++++ Records to process ++++

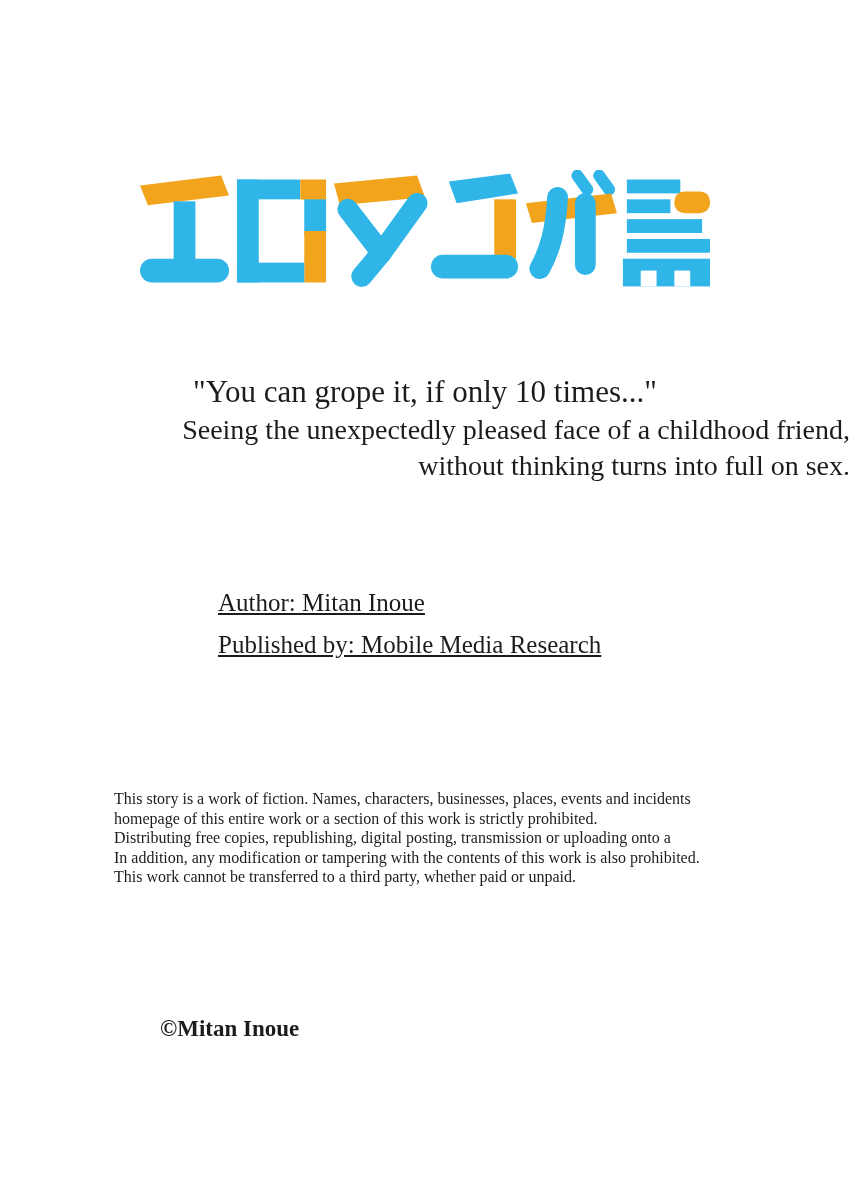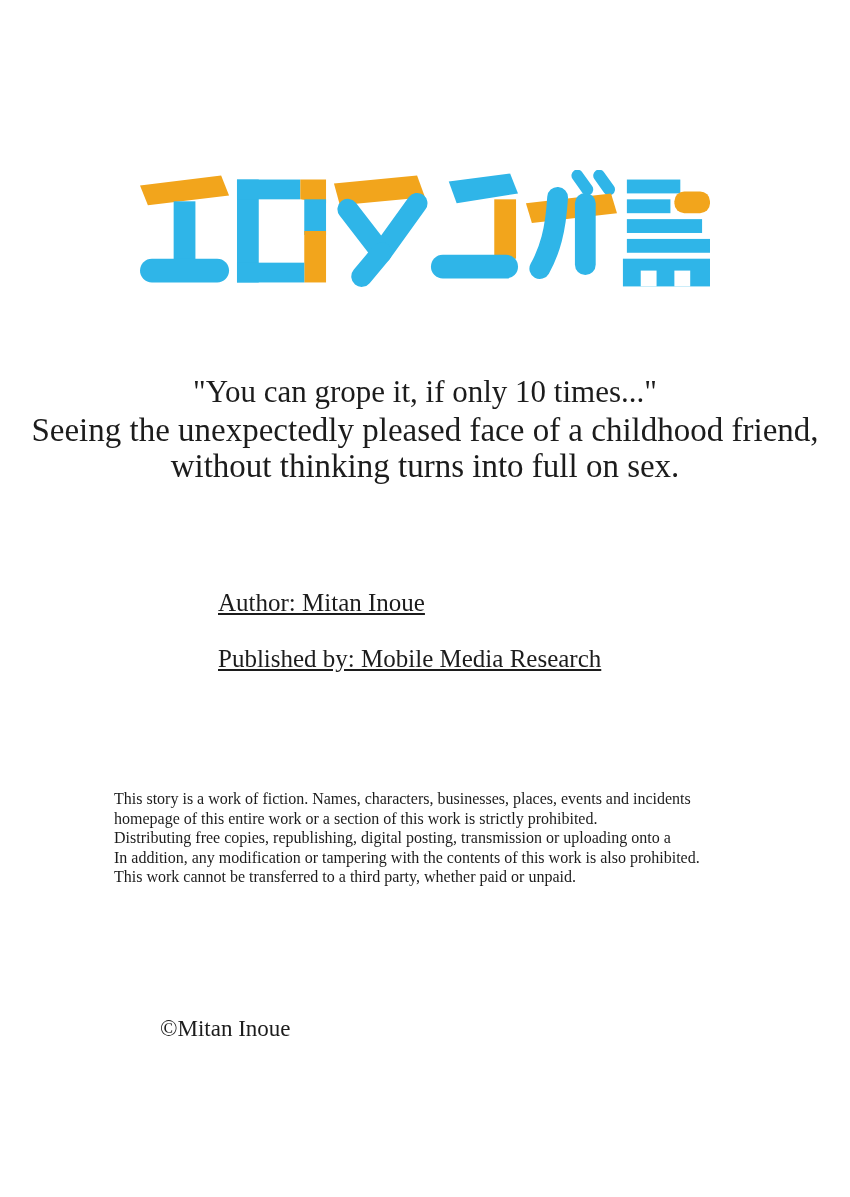--- a/index.html
+++ b/index.html
@@ -21,7 +21,7 @@
     text-align: center;
   }
   .title-line1 { font-size: 31px; line-height: 40px; white-space: nowrap; }
-  .title-line2, .title-line3 { font-size: 33px; line-height: 36px; white-space: nowrap; }
+  .title-line2, .title-line3 { font-size: 28px; line-height: 36px; white-space: nowrap; text-align: right; }
   .credits {
     position: absolute; left: 218px; top: 588px;
     font-size: 25px; line-height: 30px; text-decoration: underline;

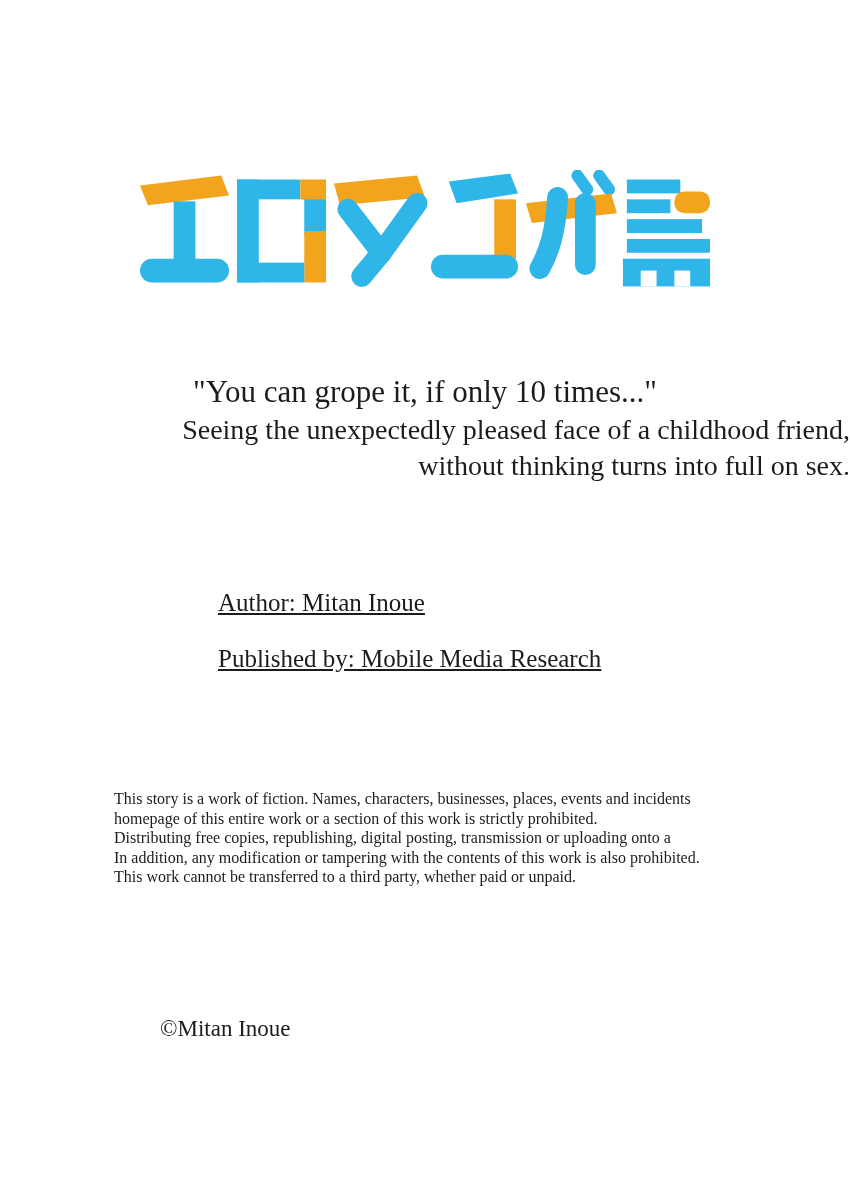--- a/index.html
+++ b/index.html
@@ -26,7 +26,7 @@
     position: absolute; left: 218px; top: 588px;
     font-size: 25px; line-height: 30px; text-decoration: underline;
   }
-  .credits .publisher-line { margin-top: 26px; }
+  .credits .publisher-line { margin-top: 12px; }
   .disclaimer {
     position: absolute; left: 114px; top: 789px;
     font-size: 16px; line-height: 19.5px;

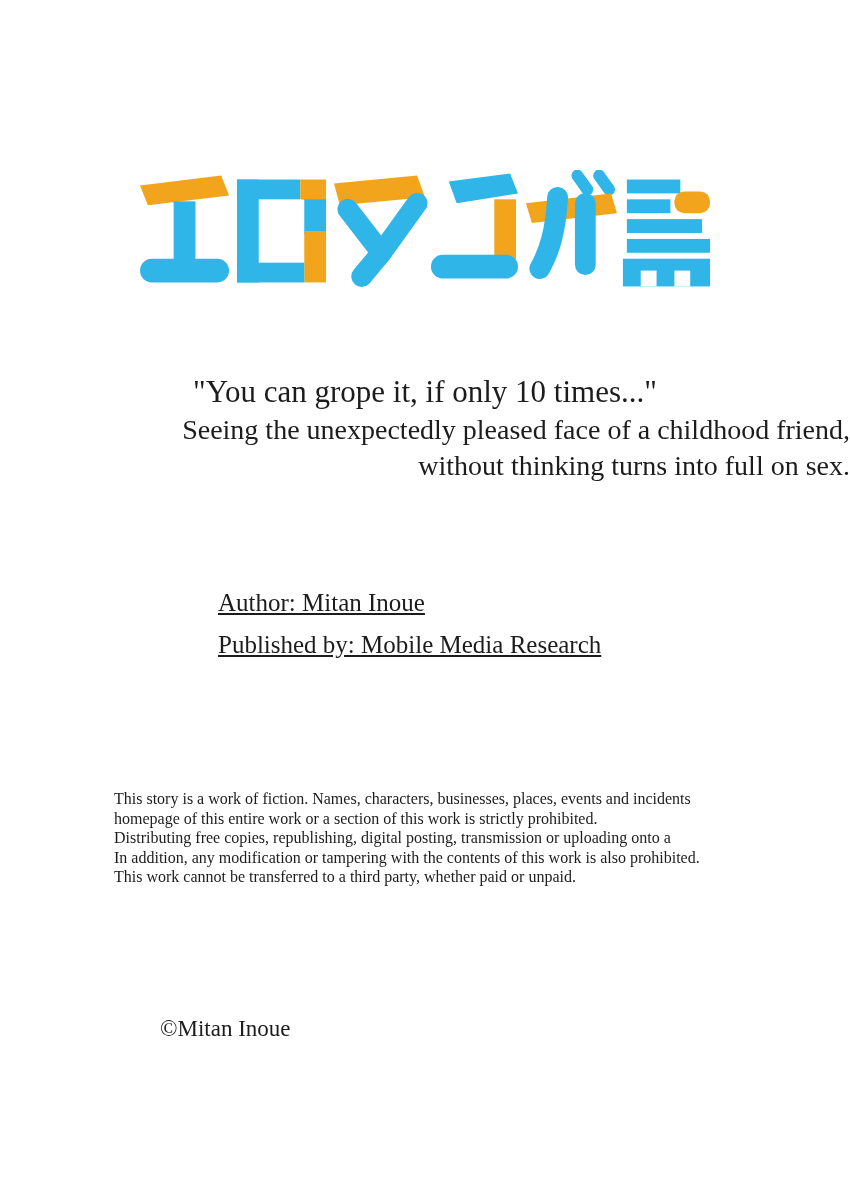--- a/index.html
+++ b/index.html
@@ -36,6 +36,7 @@
   .copyright {
     position: absolute; left: 160px; top: 1016px;
     font-size: 23px;
+    font-weight: bold;
   }
 </style>
 </head>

++++

> What the task asks
Type the entries again verbatim. Drop the images.

> Exercise output
--- a/index.html
+++ b/index.html
@@ -21,7 +21,7 @@
     text-align: center;
   }
   .title-line1 { font-size: 31px; line-height: 40px; white-space: nowrap; }
-  .title-line2, .title-line3 { font-size: 33px; line-height: 36px; white-space: nowrap; }
+  .title-line2, .title-line3 { font-size: 28px; line-height: 36px; white-space: nowrap; text-align: right; }
   .credits {
     position: absolute; left: 218px; top: 588px;
     font-size: 25px; line-height: 30px; text-decoration: underline;

--- a/index.html
+++ b/index.html
@@ -26,7 +26,7 @@
     position: absolute; left: 218px; top: 588px;
     font-size: 25px; line-height: 30px; text-decoration: underline;
   }
-  .credits .publisher-line { margin-top: 26px; }
+  .credits .publisher-line { margin-top: 12px; }
   .disclaimer {
     position: absolute; left: 114px; top: 789px;
     font-size: 16px; line-height: 19.5px;

--- a/index.html
+++ b/index.html
@@ -36,6 +36,7 @@
   .copyright {
     position: absolute; left: 160px; top: 1016px;
     font-size: 23px;
+    font-weight: bold;
   }
 </style>
 </head>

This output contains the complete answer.